The owner of Donald Trump’s social networking company, Truth Social, claimed Monday that it had cooperated with a Financial Industry Regulatory Authority (FINRA) investigation into its blank-check transaction
Trump Media and Technology Group (TMTG) (DJT.O) stated that the inquiry from FINRA, the self-regulator of Wall Street, was primarily related to trading before the announcement of the deal with Digital World Acquisition Corp. and should not be interpreted as evidence of misconduct.
Since going public, TMTG has experienced a turbulent voyage. On their Nasdaq début on March 26, an army of Trump supporters and speculators purchased its shares, sending them as high as 59% in value. However, those gains have since been reversed, leaving the company with a market capitalization of nearly $7 billion.
A majority stake in TMTG is held by former president Trump, the Republican candidate in the presidential election scheduled for November 5. He utilizes Truth Social frequently, an organization that has attempted to establish itself as a sanctuary for dissenting opinions.
Following the dismissal of its auditor, BF Borgers, whom the Securities and Exchange Commission charged with “massive fraud” earlier this month, TMTG postponed the release of its quarterly report last week.
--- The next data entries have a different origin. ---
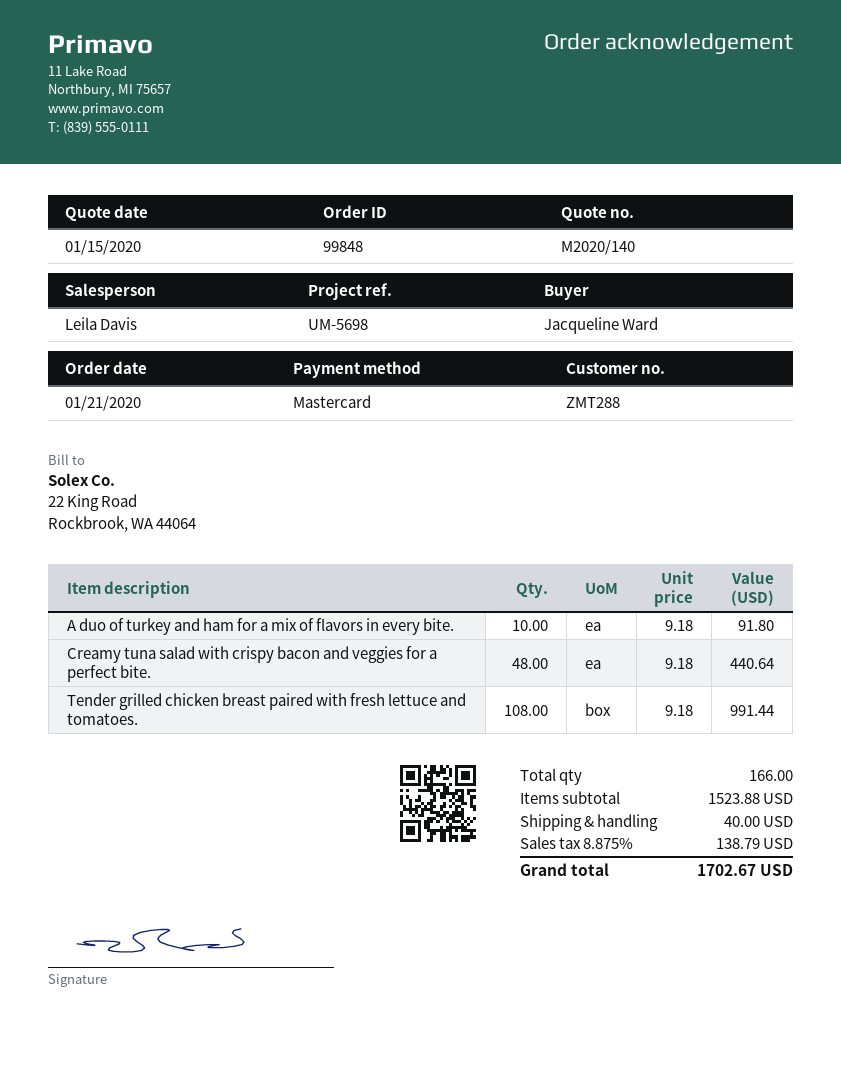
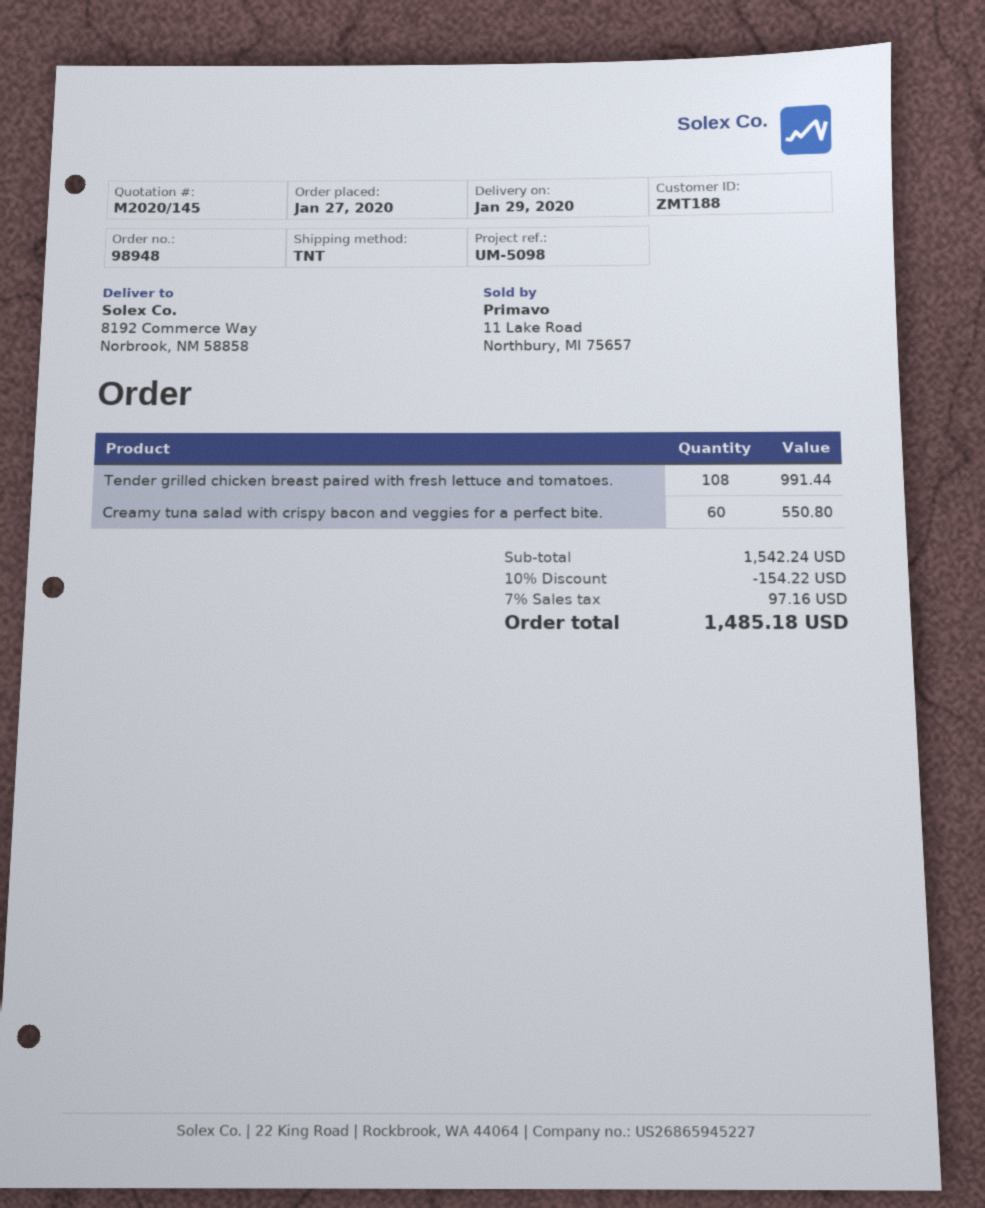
quote number: M2020/140 -> M2020/145
order number: 99848 -> 98948
order date: 2020-01-21 -> 2020-01-27
customer number: ZMT288 -> ZMT188
reference: UM-5698 -> UM-5098
A duo of turkey and ham for a mix of flavors in every bite.: 10 for 91.80 -> none
Creamy tuna salad with crispy bacon and veggies for a perfect bite.: 48 for 440.64 -> 60 for 550.80
subtotal: 1523.88 -> 1542.24
discount: none -> 10% = 154.22
shipping: 40.00 -> none
tax: 8.875% = 138.79 -> 7% = 97.16
total: 1702.67 -> 1485.18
In an earlier earnings report on Monday, the organization revealed a more substantial loss for the initial quarter as a result of specific non-cash expenses accrued before the completion of its merger.
Comparatively, the three-month net loss ended March 31 at $327.6 million, up from $210,300 in the same period last year.
According to TMTG CEO Devin Nunes, a significant portion of “merger-related expenses” were eliminated.
According to the company’s statement as of April 29, retail investors comprise the overwhelming majority of the 621,000 shareholders.